Польский бунт | страница 67
– Братья! – крикнул он. – Ну не совестно вам? Вот потому-то и рвут нашу землю на части, что сами мы, точно дикие звери, грыземся друг с другом! Пруссаки стоят у наших ворот, Москва надвигается с другого боку, а вы о чем думаете? После победы будем решать, кого казнить, кого миловать. Не глоткой надо родину защищать, а саблей и штыком!
«Верно говорит!» – послышались выкрики, и толпа снова зашумела. Выждав некоторое время, Килинский потребовал тишины и заговорил опять:
– Я сегодня же выступаю к Начальнику со своим полком добровольцев, куда он пошлет – туда и пойдем. Кто со мной?

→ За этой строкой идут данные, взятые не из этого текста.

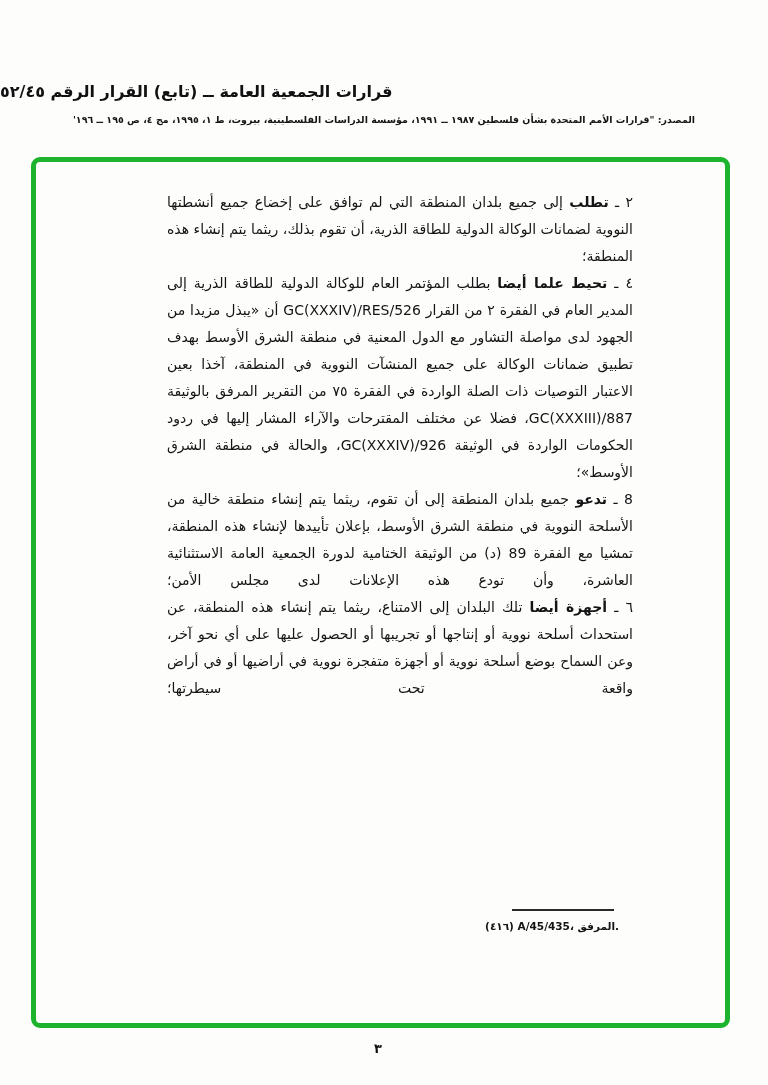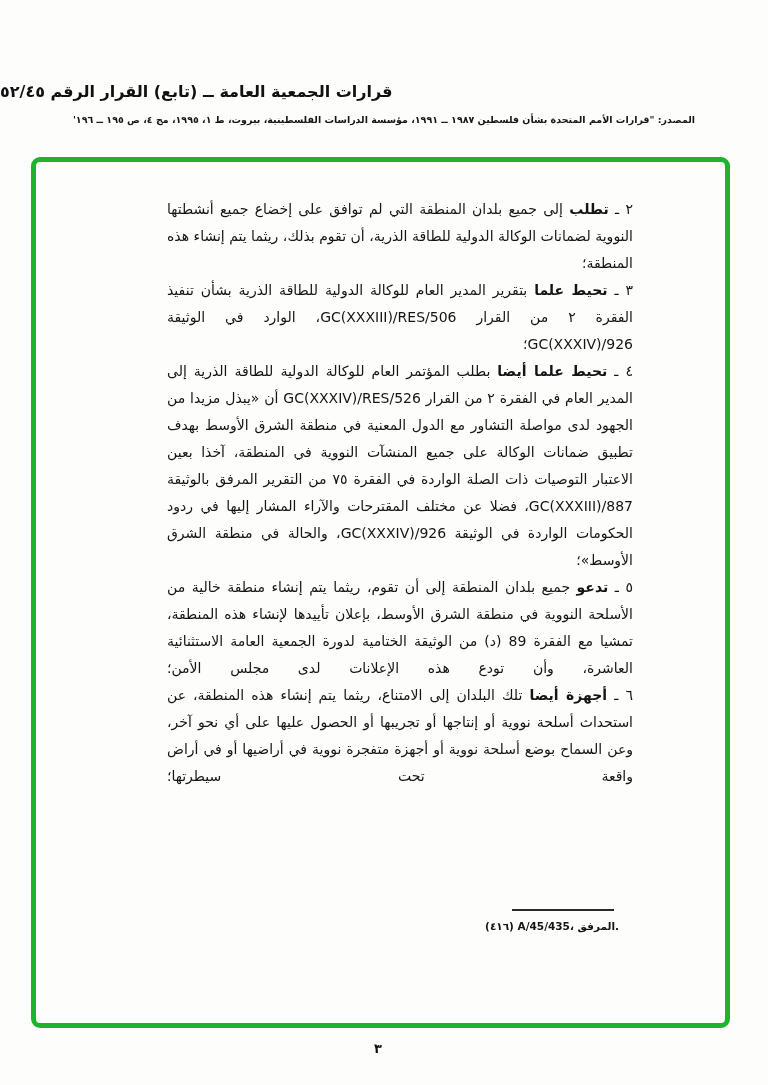--- a/index.html
+++ b/index.html
@@ -28,21 +28,21 @@
   .green-frame {
     position: absolute; left: 31px; top: 157px;
     width: 699px; height: 871px;
     box-sizing: border-box;
     border: 5px solid #1eb32c;
     border-radius: 9px;
     background: transparent;
   }
 
   .resolution-body {
-    position: absolute; top: 196px; left: 167px; width: 466px;
+    position: absolute; top: 189px; left: 167px; width: 466px;
     direction: rtl;
     text-align: justify;
     text-align-last: justify;
     font-size: 14px; line-height: 27px;
     color: #141414;
   }
   .para { margin: 0; padding: 0; }
   .pnum { font-weight: normal; }
   .verb { font-weight: bold; }
 
@@ -70,23 +70,22 @@
 <div class="page">
 
   <div class="doc-title">قرارات الجمعية العامة ــ (تابع) القرار الرقم ٥٢/٤٥</div>
 
   <div class="doc-source">المصدر: "قرارات الأمم المتحدة بشأن فلسطين ١٩٨٧ ــ ١٩٩١، مؤسسة الدراسات الفلسطينية، بيروت، ط ١، ١٩٩٥، مج ٤، ص ١٩٥ ــ ١٩٦'</div>
 
   <div class="green-frame" style="border-color: rgb(30, 179, 44);"></div>
 
   <div class="resolution-body">
     <p class="para"><span class="pnum">٢ ـ</span> <span class="verb">تطلب</span> <span class="ptext">إلى جميع بلدان المنطقة التي لم توافق على إخضاع جميع أنشطتها النووية لضمانات الوكالة الدولية للطاقة الذرية، أن تقوم بذلك، ريثما يتم إنشاء هذه المنطقة؛</span></p>
-    <p class="para"><span class="pnum">٣ ـ</span> <span class="verb">تحيط علما</span> <span class="ptext">بتقرير المدير العام للوكالة الدولية للطاقة الذرية بشأن تنفيذ الفقرة ٢ من القرار GC(XXXIII)/RES/506، الوارد في الوثيقة GC(XXXIV)/926؛</span></p>
     <p class="para"><span class="pnum">٤ ـ</span> <span class="verb">تحيط علما أيضا</span> <span class="ptext">بطلب المؤتمر العام للوكالة الدولية للطاقة الذرية إلى المدير العام في الفقرة ٢ من القرار GC(XXXIV)/RES/526 أن «يبذل مزيدا من الجهود لدى مواصلة التشاور مع الدول المعنية في منطقة الشرق الأوسط بهدف تطبيق ضمانات الوكالة على جميع المنشآت النووية في المنطقة، آخذا بعين الاعتبار التوصيات ذات الصلة الواردة في الفقرة ٧٥ من التقرير المرفق بالوثيقة GC(XXXIII)/887، فضلا عن مختلف المقترحات والآراء المشار إليها في ردود الحكومات الواردة في الوثيقة GC(XXXIV)/926، والحالة في منطقة الشرق الأوسط»؛</span></p>
-    <p class="para"><span class="pnum">٥ ـ</span> <span class="verb">تدعو</span> <span class="ptext">جميع بلدان المنطقة إلى أن تقوم، ريثما يتم إنشاء منطقة خالية من الأسلحة النووية في منطقة الشرق الأوسط، بإعلان تأييدها لإنشاء هذه المنطقة، تمشيا مع الفقرة 89 (د) من الوثيقة الختامية لدورة الجمعية العامة الاستثنائية العاشرة، وأن تودع هذه الإعلانات لدى مجلس الأمن؛</span></p>
+    <p class="para"><span class="pnum">8 ـ</span> <span class="verb">تدعو</span> <span class="ptext">جميع بلدان المنطقة إلى أن تقوم، ريثما يتم إنشاء منطقة خالية من الأسلحة النووية في منطقة الشرق الأوسط، بإعلان تأييدها لإنشاء هذه المنطقة، تمشيا مع الفقرة 89 (د) من الوثيقة الختامية لدورة الجمعية العامة الاستثنائية العاشرة، وأن تودع هذه الإعلانات لدى مجلس الأمن؛</span></p>
     <p class="para"><span class="pnum">٦ ـ</span> <span class="verb">أجهزة أيضا</span> <span class="ptext">تلك البلدان إلى الامتناع، ريثما يتم إنشاء هذه المنطقة، عن استحداث أسلحة نووية أو إنتاجها أو تجريبها أو الحصول عليها على أي نحو آخر، وعن السماح بوضع أسلحة نووية أو أجهزة متفجرة نووية في أراضيها أو في أراض واقعة تحت سيطرتها؛</span></p>
   </div>
 
   <div class="footnote-rule"></div>
 
   <div class="footnote"><span>(٤١٦) A/45/435، المرفق.</span></div>
 
   <div class="page-number">٣</div>
 
 </div>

Взметнулись вверх руки с зажатыми в них шапками, из сотен глоток вырвался вопль воодушевления, и через несколько мгновений над площадью поплыла песня, сложенная еще двадцать лет назад:
Между тем в зале суда тоже было жарко, хотя до драки и не доходило. Зачитали письмо Начальника, в котором Костюшко требовал образцового наказания для террористов, в особенности для Дембовского. За молодого барона вступился Игнаций Потоцкий: Ян Дембовский был его секретарем, когда они с Коллонтаем жили в изгнании в Дрездене, все новости о Польше эмигранты узнавали через него, он рисковал свободой, даже жизнью! А ему всего-то лет двадцать тогда было, он многим из здесь присутствующих годится в сыновья. Сам Дембовский давал честное слово шляхтича, что, если его освободят, он умрет в бою, защищая Отчизну. Прикинув и так, и этак, вынесли приговор: полгода крепости без лишения гражданских прав. Бывшему секретарю Коллонтая, Казимиру Конопке, всего на год старше Дембовского, повешение заменили изгнанием из страны. Ксендза Мейера отпустили с Богом как доброго патриота.
Тадеуш Мостовский налил себе еще вина и выпил – но уже не залпом, как первый бокал, а медленно. Нужно успокоиться, прийти в себя, вернуть себе способность рассуждать.
Какое там! Из Брюлевского дворца, куда он отправился вместе с Закжевским, он вышел, едва удерживая слезы. Княгиня Гагарина родила этой страшной ночью. Два месяца назад он навестил арестованных русских дам и обещал лично княгине, что их освободят. Тогда он сам еще плохо представлял себе положение дел: только-только оправился от тяжелой болезни, которая чуть не свела его в могилу, приехал в Варшаву в надежде на столичных врачей, не зная ни сном, ни духом о том, что там готовится восстание… Закжевский предложил ему войти в составленный впопыхах городской совет из полутора десятков человек, из которых Мостовский знал только трех-четырех. Выбора у него не оставалось: отказаться – навлечь на себя гнев народа, опьяненного кровью, согласиться – получить возможность принести пользу Отечеству или хотя бы предотвратить беззаконие. Тадеуш совсем недавно вернулся из Франции, где чудом не попал на гильотину и трижды побывал в тюрьме; воспоминания об этом преследовали его в ночных кошмарах. Он лишь попросил ввести в совет еще десять известных и разумных людей и позаботиться о пленных. Его отправили с депутацией к королю, который три года назад произвел его в сенаторы (двадцатипятилетний Тадеуш Мостовский был самым молодым сенатором на Четырехлетнем сейме, принявшем Конституцию 3 мая): Станиславу Августу гарантировали безопасность, личную свободу и уважение к его рангу.